Outgoing German chancellor Angela Merkel made a last-ditch effort on Saturday for Armin Laschet, chairman of the centre-right Christian Democratic Union (CDU), the beleaguered conservative’s bloc’s [CDU plus the Bavarian sister party Christian Social Union/CSU] choice for chancellor.
But it was too little, too late. Already during the election campaign, it became apparent that she and the other grandees of the CDU had backed the wrong horse.
Preliminary results indicate that the centre-left Social Democrats (SPD) had won the largest share of the vote at 25.7 % percent.
Scholz and Laschet will be looking to the Greens and the liberal, pro-business FDP party to make up the numbers needed for a parliamentary majority. The Greens have more affinity for the SPD, and the FDP gravitate more to the CDU/CSU.
Baerbock had called the vote on Sunday a “climate election” and at least some of Green’s climate policies are likely to be adopted in the next government’s agenda.
Speaking alongside Laschet at an event in the western city of Aachen, Merkel sought to portray her would-be successor as a “bridge-builder who will get people on board.” For good measure, she added: “To keep Germany stable, Armin Laschet must become chancellor, and the CDU and CSU must be the strongest force.”
The centre-left Social Democrat’s (SPD) chancellor candidate, Olaf Scholz, stuck close to home on Saturday, holding a small “dialogue” event in his constituency in Potsdam, just outside Berlin.
The chancellor candidates made their final stops in a campaign that can be truly termed ‘historical’. Never before had the outcome been so uncertain. Polls showed a statistical dead heat between the two parties [groups] that have shared power for three of Angela Merkel’s four terms at the helm of affairs. There was a sense of urgency in the air. But the outcome was anybody’s guess (DW/Deutsche Welle, Sep. 25).
The country’s political stability and Merkel’s steady leadership would continue in a caretaker capacity until a new government is constituted. Both Laschet, 60, and Scholz, 63, have promised to have a new government in place before Christmas.
The SPD’s chancellor candidate, Finance Minister and Vice-Chancellor Olaf Scholz, and Armin Laschet [CDU chair and governor of North Rhine-Westphalia, Germany’s largest state] from Merkel’s conservatives have each claimed a mandate to govern, setting off a scramble for potential coalition partners. Scholz has the better cards and was also favoured overwhelmingly by public opinion.

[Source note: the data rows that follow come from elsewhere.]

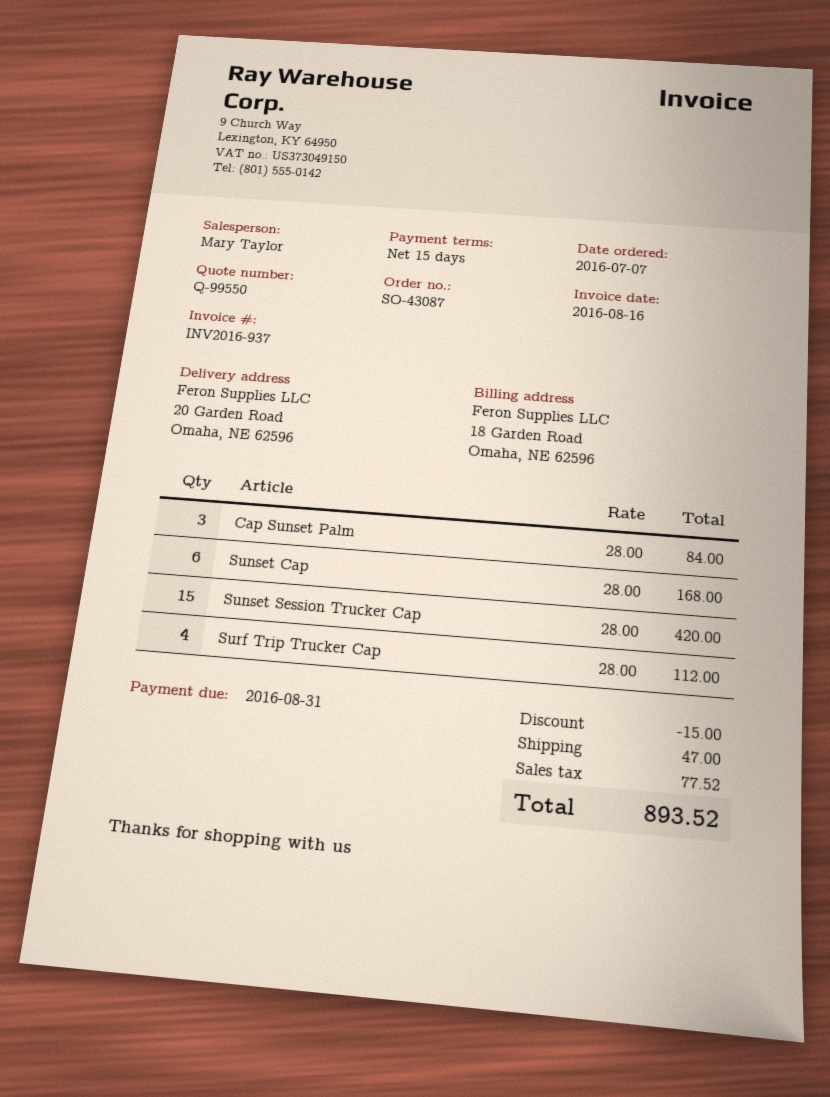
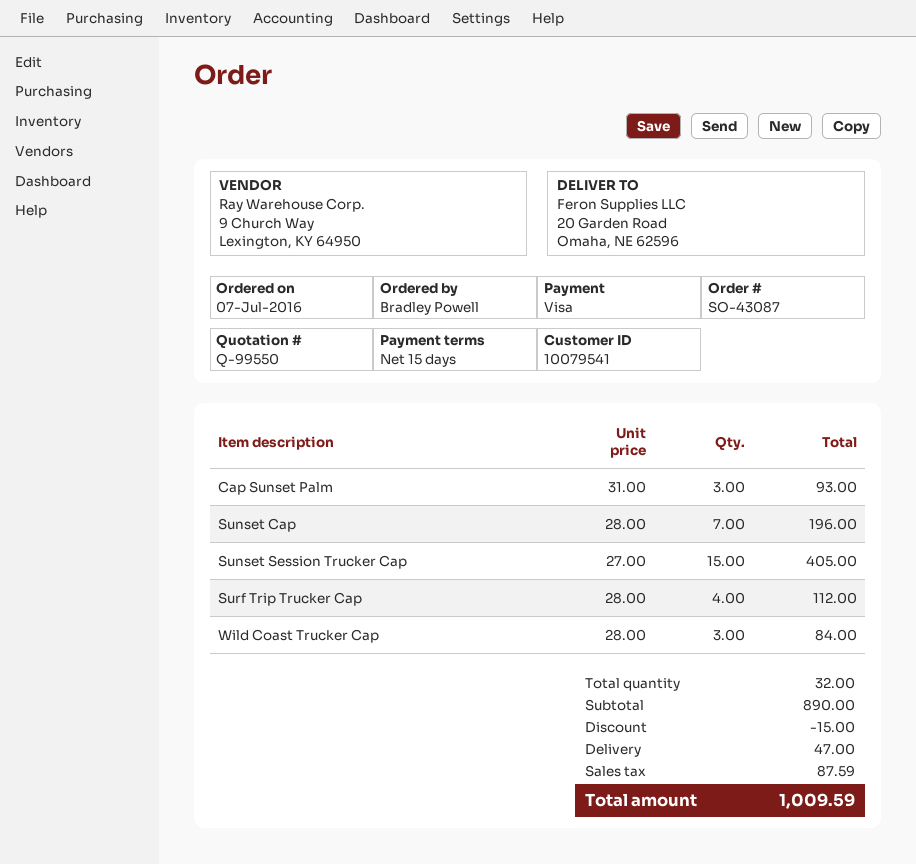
Cap Sunset Palm: 3 x 28.00 = 84.00 -> 3 x 31.00 = 93.00
Sunset Cap: 6 x 28.00 = 168.00 -> 7 x 28.00 = 196.00
Sunset Session Trucker Cap: 15 x 28.00 = 420.00 -> 15 x 27.00 = 405.00
Wild Coast Trucker Cap: none -> 3 x 28.00 = 84.00
tax: 77.52 -> 87.59
total: 893.52 -> 1009.59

For the first time, Scholz said forming a governing coalition with the Green Party would be his “favourite” outcome for the election. He added that his cabinet would maintain gender parity – a first in German politics.
Preliminary Election Results
SPD 25.7 % percent
CDU/CSU 24.1
Greens 14.8
FDP 11.5
AfD 10.3
Left 4.9
Others 8.7
Distribution of Seats in the Bundestag
SPD 206 Seats/Members
CDU/CSU 196
Greens 118
FDP 92
AfD 83
Left 39
Other 1
Total Seats: 735
Absolute Majority: 368
[Source: DW/Deutsche Welle, Sep. 27]
These are not the final, official results and the distribution of parliamentary seats is also preliminary. The Left did not reach the 5 % percent mark but won three direct mandates, and will, therefore, be represented in the new Bundestag.
Thus, what could emerge would either be a SPD-FDP-Greens coalition [Traffic light constellation: red-yellow-green] or CDU/CSU-Greens-FDP partnership [ Jamaica combine: black, green, yellow].
U.S. President Joe Biden has already given his imprimatur to Scholz’ SPD by calling it a ‘solid party’. This was his first step in bridge-building to repair the strained relations with Germany, the key country in Europe even after Merkel’s departure.